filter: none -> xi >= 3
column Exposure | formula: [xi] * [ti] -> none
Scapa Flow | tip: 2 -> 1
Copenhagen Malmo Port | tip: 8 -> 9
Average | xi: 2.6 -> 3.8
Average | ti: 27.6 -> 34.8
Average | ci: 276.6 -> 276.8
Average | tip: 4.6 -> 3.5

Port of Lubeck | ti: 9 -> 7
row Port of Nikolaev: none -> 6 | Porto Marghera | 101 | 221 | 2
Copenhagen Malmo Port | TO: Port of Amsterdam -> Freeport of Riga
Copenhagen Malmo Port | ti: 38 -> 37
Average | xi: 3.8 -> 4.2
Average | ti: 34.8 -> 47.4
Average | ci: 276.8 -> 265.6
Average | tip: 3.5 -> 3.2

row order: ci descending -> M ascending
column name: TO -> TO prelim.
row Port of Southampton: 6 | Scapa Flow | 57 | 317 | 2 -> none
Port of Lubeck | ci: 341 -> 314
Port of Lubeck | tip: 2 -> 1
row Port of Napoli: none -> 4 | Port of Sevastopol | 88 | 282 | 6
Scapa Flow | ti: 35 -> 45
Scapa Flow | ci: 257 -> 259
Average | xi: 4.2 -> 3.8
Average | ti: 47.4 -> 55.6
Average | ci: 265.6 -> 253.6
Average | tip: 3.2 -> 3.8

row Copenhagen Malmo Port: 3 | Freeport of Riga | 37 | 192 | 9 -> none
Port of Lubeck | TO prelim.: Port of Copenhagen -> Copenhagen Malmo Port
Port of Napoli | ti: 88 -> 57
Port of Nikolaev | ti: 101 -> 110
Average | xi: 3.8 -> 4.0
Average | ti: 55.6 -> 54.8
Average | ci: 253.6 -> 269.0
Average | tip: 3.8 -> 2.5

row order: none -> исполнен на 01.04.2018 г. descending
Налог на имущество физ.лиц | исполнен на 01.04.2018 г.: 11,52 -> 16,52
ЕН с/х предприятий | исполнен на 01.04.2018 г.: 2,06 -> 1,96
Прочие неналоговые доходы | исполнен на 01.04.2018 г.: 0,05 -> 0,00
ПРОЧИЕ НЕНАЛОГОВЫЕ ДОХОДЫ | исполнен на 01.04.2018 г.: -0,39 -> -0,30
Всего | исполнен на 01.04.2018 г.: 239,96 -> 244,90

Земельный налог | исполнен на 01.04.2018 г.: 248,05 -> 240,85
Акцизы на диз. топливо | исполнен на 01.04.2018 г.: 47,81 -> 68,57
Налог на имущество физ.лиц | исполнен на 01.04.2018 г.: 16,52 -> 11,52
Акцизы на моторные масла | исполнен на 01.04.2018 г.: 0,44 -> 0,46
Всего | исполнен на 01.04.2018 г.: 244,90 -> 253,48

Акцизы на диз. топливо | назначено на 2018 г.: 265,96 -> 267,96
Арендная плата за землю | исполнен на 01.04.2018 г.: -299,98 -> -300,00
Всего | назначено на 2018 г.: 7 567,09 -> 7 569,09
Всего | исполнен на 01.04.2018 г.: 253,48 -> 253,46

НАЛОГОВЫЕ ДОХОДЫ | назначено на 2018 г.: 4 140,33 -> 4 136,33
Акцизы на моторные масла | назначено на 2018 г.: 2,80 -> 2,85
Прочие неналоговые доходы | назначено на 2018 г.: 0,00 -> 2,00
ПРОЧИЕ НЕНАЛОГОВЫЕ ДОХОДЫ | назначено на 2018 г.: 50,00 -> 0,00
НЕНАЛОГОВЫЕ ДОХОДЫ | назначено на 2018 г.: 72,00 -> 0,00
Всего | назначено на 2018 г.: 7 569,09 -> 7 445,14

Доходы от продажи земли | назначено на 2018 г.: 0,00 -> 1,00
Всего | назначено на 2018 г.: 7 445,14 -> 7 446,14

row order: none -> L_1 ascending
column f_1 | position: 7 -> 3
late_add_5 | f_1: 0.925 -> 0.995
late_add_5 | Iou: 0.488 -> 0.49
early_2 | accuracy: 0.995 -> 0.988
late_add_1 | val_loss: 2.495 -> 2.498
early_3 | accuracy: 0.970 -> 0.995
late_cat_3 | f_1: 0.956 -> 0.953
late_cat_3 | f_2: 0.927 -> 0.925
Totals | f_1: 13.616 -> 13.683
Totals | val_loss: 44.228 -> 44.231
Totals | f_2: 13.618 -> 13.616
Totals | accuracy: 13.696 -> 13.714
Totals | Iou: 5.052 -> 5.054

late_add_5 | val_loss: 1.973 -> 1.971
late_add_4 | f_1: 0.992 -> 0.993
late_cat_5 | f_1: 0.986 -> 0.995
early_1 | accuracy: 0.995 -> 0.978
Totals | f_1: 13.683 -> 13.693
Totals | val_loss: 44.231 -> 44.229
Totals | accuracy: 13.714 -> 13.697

━━━━━━━━━━━━━━━━

_Work instructions_
Make an exact copy of all the entries above.

_Solution for this task_
filter: none -> xi >= 3
column Exposure | formula: [xi] * [ti] -> none
Scapa Flow | tip: 2 -> 1
Copenhagen Malmo Port | tip: 8 -> 9
Average | xi: 2.6 -> 3.8
Average | ti: 27.6 -> 34.8
Average | ci: 276.6 -> 276.8
Average | tip: 4.6 -> 3.5

Port of Lubeck | ti: 9 -> 7
row Port of Nikolaev: none -> 6 | Porto Marghera | 101 | 221 | 2
Copenhagen Malmo Port | TO: Port of Amsterdam -> Freeport of Riga
Copenhagen Malmo Port | ti: 38 -> 37
Average | xi: 3.8 -> 4.2
Average | ti: 34.8 -> 47.4
Average | ci: 276.8 -> 265.6
Average | tip: 3.5 -> 3.2

row order: ci descending -> M ascending
column name: TO -> TO prelim.
row Port of Southampton: 6 | Scapa Flow | 57 | 317 | 2 -> none
Port of Lubeck | ci: 341 -> 314
Port of Lubeck | tip: 2 -> 1
row Port of Napoli: none -> 4 | Port of Sevastopol | 88 | 282 | 6
Scapa Flow | ti: 35 -> 45
Scapa Flow | ci: 257 -> 259
Average | xi: 4.2 -> 3.8
Average | ti: 47.4 -> 55.6
Average | ci: 265.6 -> 253.6
Average | tip: 3.2 -> 3.8

row Copenhagen Malmo Port: 3 | Freeport of Riga | 37 | 192 | 9 -> none
Port of Lubeck | TO prelim.: Port of Copenhagen -> Copenhagen Malmo Port
Port of Napoli | ti: 88 -> 57
Port of Nikolaev | ti: 101 -> 110
Average | xi: 3.8 -> 4.0
Average | ti: 55.6 -> 54.8
Average | ci: 253.6 -> 269.0
Average | tip: 3.8 -> 2.5

row order: none -> исполнен на 01.04.2018 г. descending
Налог на имущество физ.лиц | исполнен на 01.04.2018 г.: 11,52 -> 16,52
ЕН с/х предприятий | исполнен на 01.04.2018 г.: 2,06 -> 1,96
Прочие неналоговые доходы | исполнен на 01.04.2018 г.: 0,05 -> 0,00
ПРОЧИЕ НЕНАЛОГОВЫЕ ДОХОДЫ | исполнен на 01.04.2018 г.: -0,39 -> -0,30
Всего | исполнен на 01.04.2018 г.: 239,96 -> 244,90

Земельный налог | исполнен на 01.04.2018 г.: 248,05 -> 240,85
Акцизы на диз. топливо | исполнен на 01.04.2018 г.: 47,81 -> 68,57
Налог на имущество физ.лиц | исполнен на 01.04.2018 г.: 16,52 -> 11,52
Акцизы на моторные масла | исполнен на 01.04.2018 г.: 0,44 -> 0,46
Всего | исполнен на 01.04.2018 г.: 244,90 -> 253,48

Акцизы на диз. топливо | назначено на 2018 г.: 265,96 -> 267,96
Арендная плата за землю | исполнен на 01.04.2018 г.: -299,98 -> -300,00
Всего | назначено на 2018 г.: 7 567,09 -> 7 569,09
Всего | исполнен на 01.04.2018 г.: 253,48 -> 253,46

НАЛОГОВЫЕ ДОХОДЫ | назначено на 2018 г.: 4 140,33 -> 4 136,33
Акцизы на моторные масла | назначено на 2018 г.: 2,80 -> 2,85
Прочие неналоговые доходы | назначено на 2018 г.: 0,00 -> 2,00
ПРОЧИЕ НЕНАЛОГОВЫЕ ДОХОДЫ | назначено на 2018 г.: 50,00 -> 0,00
НЕНАЛОГОВЫЕ ДОХОДЫ | назначено на 2018 г.: 72,00 -> 0,00
Всего | назначено на 2018 г.: 7 569,09 -> 7 445,14

Доходы от продажи земли | назначено на 2018 г.: 0,00 -> 1,00
Всего | назначено на 2018 г.: 7 445,14 -> 7 446,14

row order: none -> L_1 ascending
column f_1 | position: 7 -> 3
late_add_5 | f_1: 0.925 -> 0.995
late_add_5 | Iou: 0.488 -> 0.49
early_2 | accuracy: 0.995 -> 0.988
late_add_1 | val_loss: 2.495 -> 2.498
early_3 | accuracy: 0.970 -> 0.995
late_cat_3 | f_1: 0.956 -> 0.953
late_cat_3 | f_2: 0.927 -> 0.925
Totals | f_1: 13.616 -> 13.683
Totals | val_loss: 44.228 -> 44.231
Totals | f_2: 13.618 -> 13.616
Totals | accuracy: 13.696 -> 13.714
Totals | Iou: 5.052 -> 5.054

late_add_5 | val_loss: 1.973 -> 1.971
late_add_4 | f_1: 0.992 -> 0.993
late_cat_5 | f_1: 0.986 -> 0.995
early_1 | accuracy: 0.995 -> 0.978
Totals | f_1: 13.683 -> 13.693
Totals | val_loss: 44.231 -> 44.229
Totals | accuracy: 13.714 -> 13.697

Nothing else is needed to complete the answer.